▶ **TASK DIRECTIONS**
If a record holds a picture, leave the picture out and copy everything else exactly.

▶ **LISTED ENTRIES**
/---
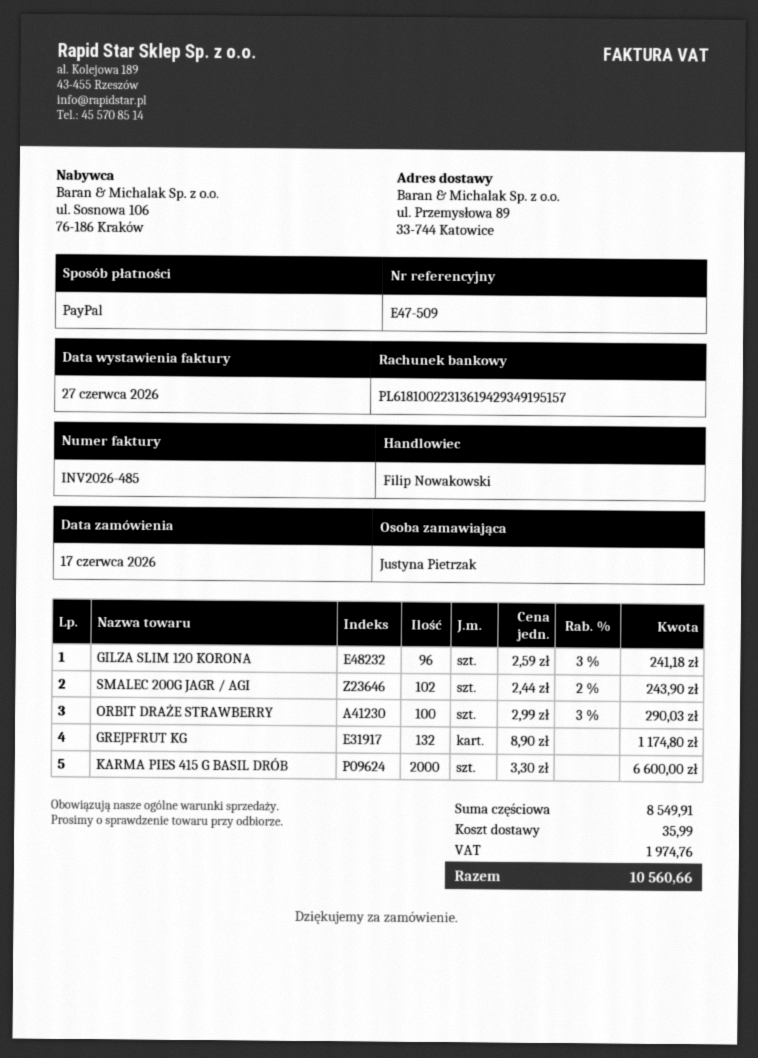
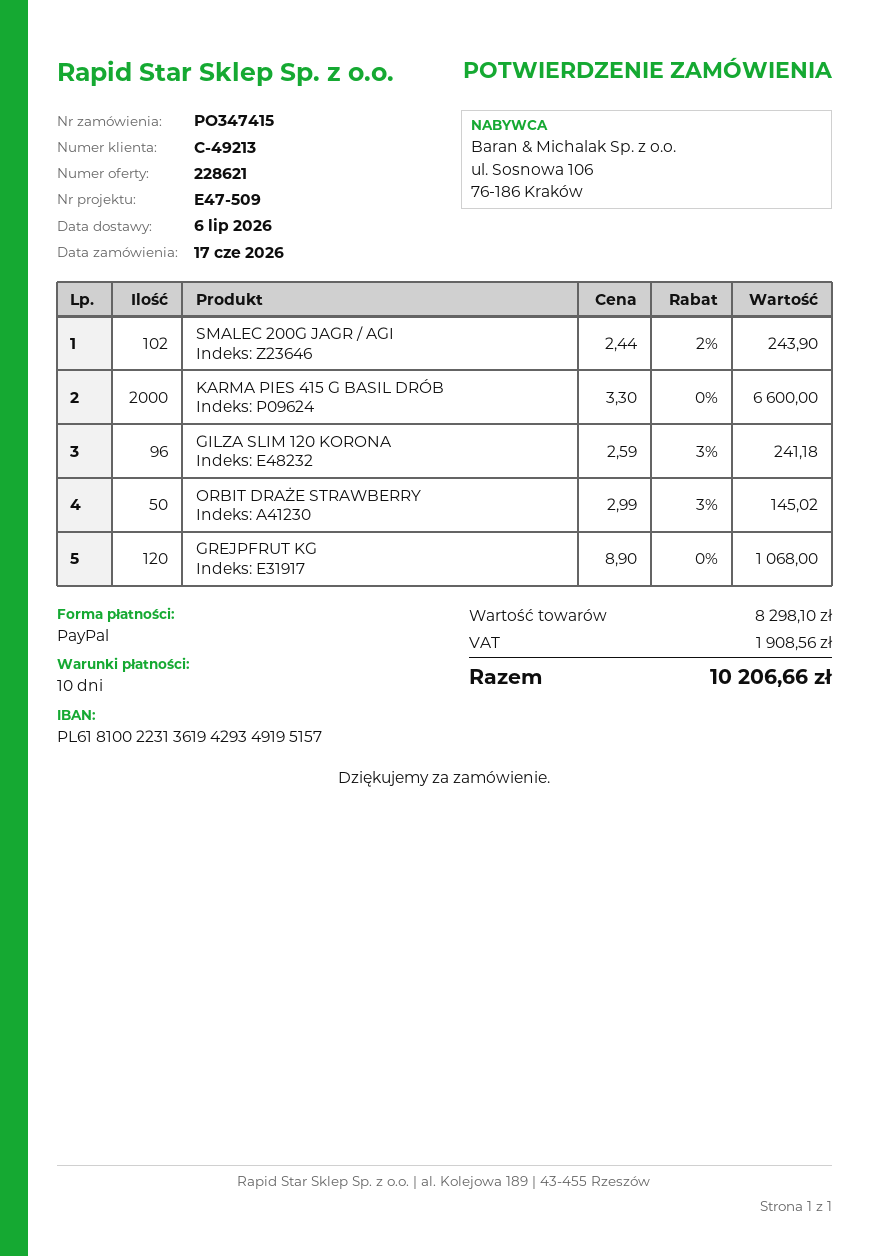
ORBIT DRAŻE STRAWBERRY: 100 x 2.99 - 3% = 290.03 -> 50 x 2.99 - 3% = 145.02
GREJPFRUT KG: 132 x 8.90 = 1174.80 -> 120 x 8.90 = 1068.00
subtotal: 8549.91 -> 8298.10
shipping: 35.99 -> none
tax: 1974.76 -> 1908.56
total: 10560.66 -> 10206.66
\---
▶ **TASK SOLUTION**
ORBIT DRAŻE STRAWBERRY: 100 x 2.99 - 3% = 290.03 -> 50 x 2.99 - 3% = 145.02
GREJPFRUT KG: 132 x 8.90 = 1174.80 -> 120 x 8.90 = 1068.00
subtotal: 8549.91 -> 8298.10
shipping: 35.99 -> none
tax: 1974.76 -> 1908.56
total: 10560.66 -> 10206.66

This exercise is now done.